Fifth, BAMM has been criticized for incorrectly modelling rate shifts on extinct lineages, that is, unobserved (extinct or non-sampled) lineages inherit the ancestral diversification process and cannot experience subsequent diversification-rate shifts^158,160. To solve this, we used a Bayesian approach implemented in RevBayes 1.0.10¹⁶¹ that models rate shifts consistently on extinct lineages by using the SSE framework^147,158. Although there is no information of rate shifts for unobserved/extinct lineages in a phylogeny including extant species only, these types of events must be accounted for in computing the likelihood.
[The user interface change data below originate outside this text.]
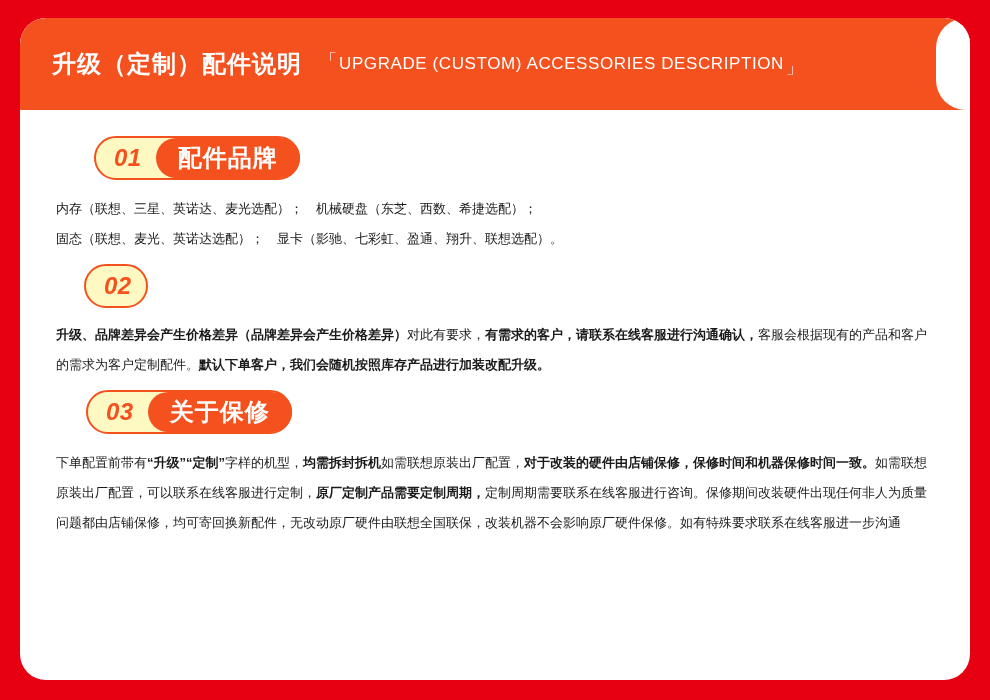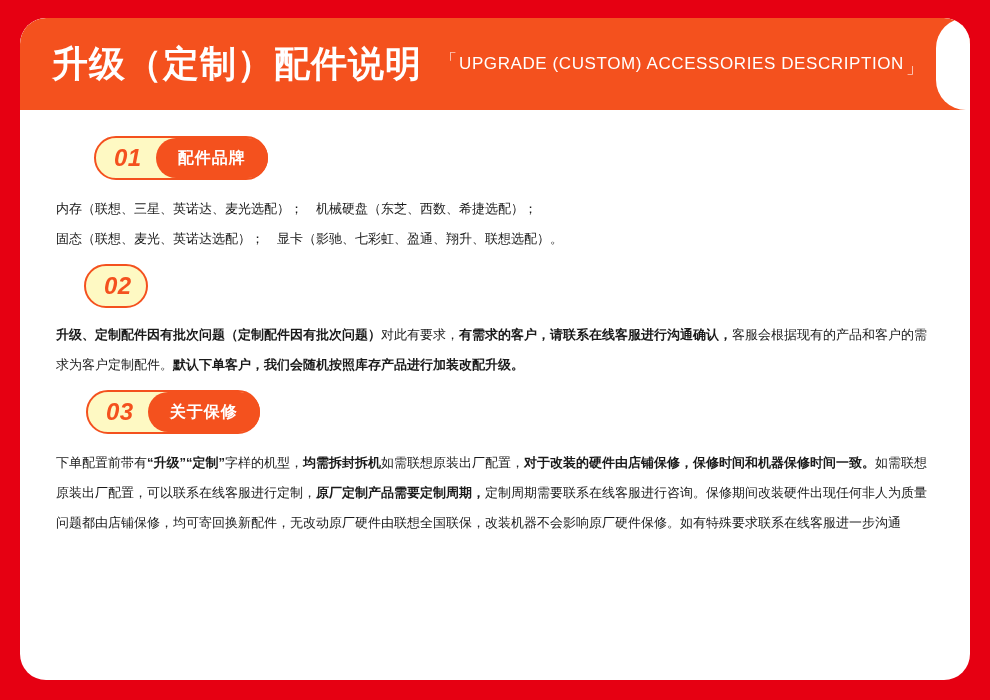"升级（定制）配件说明" .header-title { font-size: 36px -> 24px }
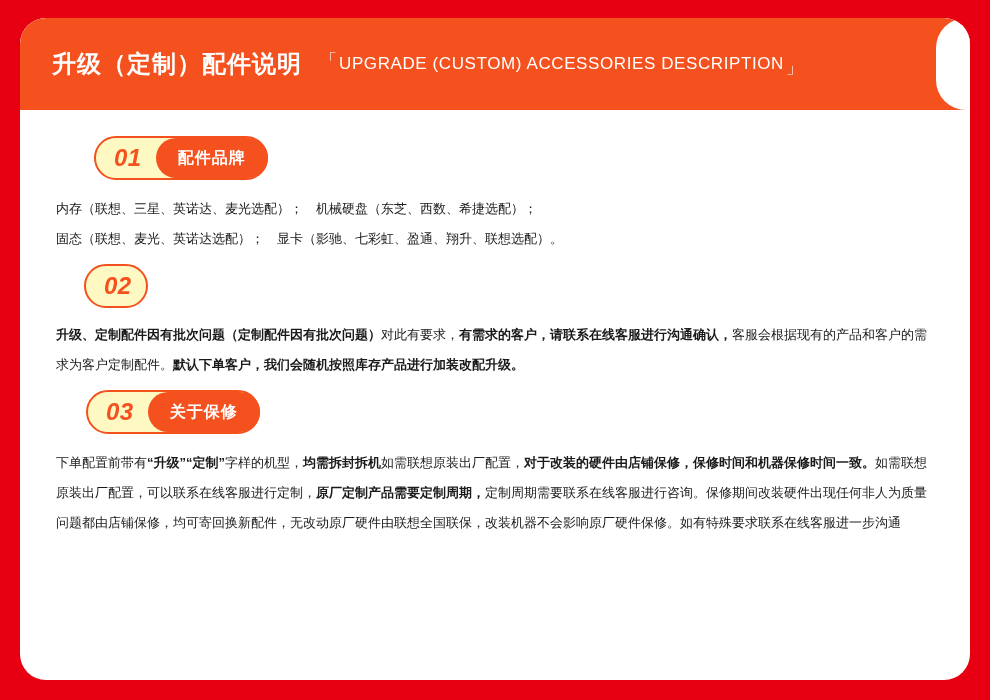"配件品牌" .pill-label { font-size: 16px -> 24px }
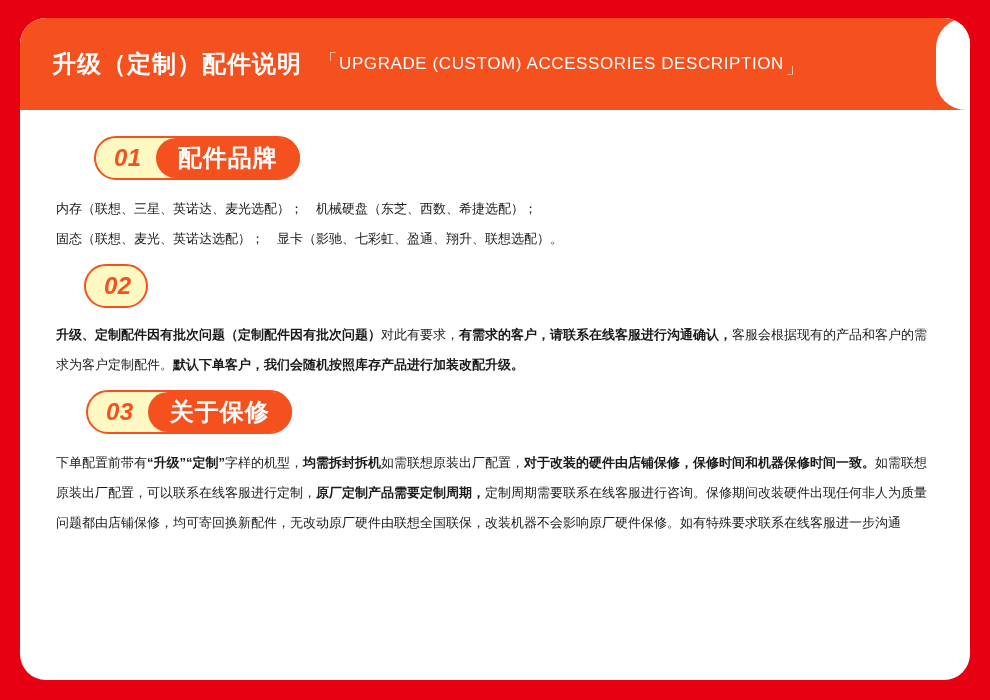"升级、定制配件因有批次问题（定制配件因有批次问题）" span.b { text: 定制配件因有批次问题（定制配件因有批次问题 -> 品牌差异会产生价格差异（品牌差异会产生价格差异 }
The number of rate categories is fixed in the analysis but RevBayes allows any number to be specified, thus allowing direct comparison of different macroevolutionary regimes.

Finally, we evaluated the impact of abrupt changes in diversification using the Bayesian episodic birth–death model of CoMET¹⁴⁸ implemented in the R-package TESS 2.1¹⁶². These models allow detection of discrete changes in speciation and extinction rates concurrently affecting all lineages in a tree, and estimate changes in diversification rates at discrete points in time, but can also infer mass extinction events (sampling events in which the extant diversity is reduced by a fraction¹⁶³). Speciation and extinction rates can change at those points, but remain constant within time intervals. In addition, TESS uses independent CPPs to simultaneously detect mass extinction events and discrete changes in speciation and extinction rates, while TreePar estimates the magnitude and timing of speciation and extinction changes independently to the occurrence of mass extinctions (i.e. the three parameters cannot be estimated simultaneously due to parameter identifiability issues¹⁶³). We performed two independent analyses allowing and disallowing mass extinction events. Bayes factor comparisons were used to assess the model fit between models with varying number and time of changes in speciation/extinction rates and mass extinctions.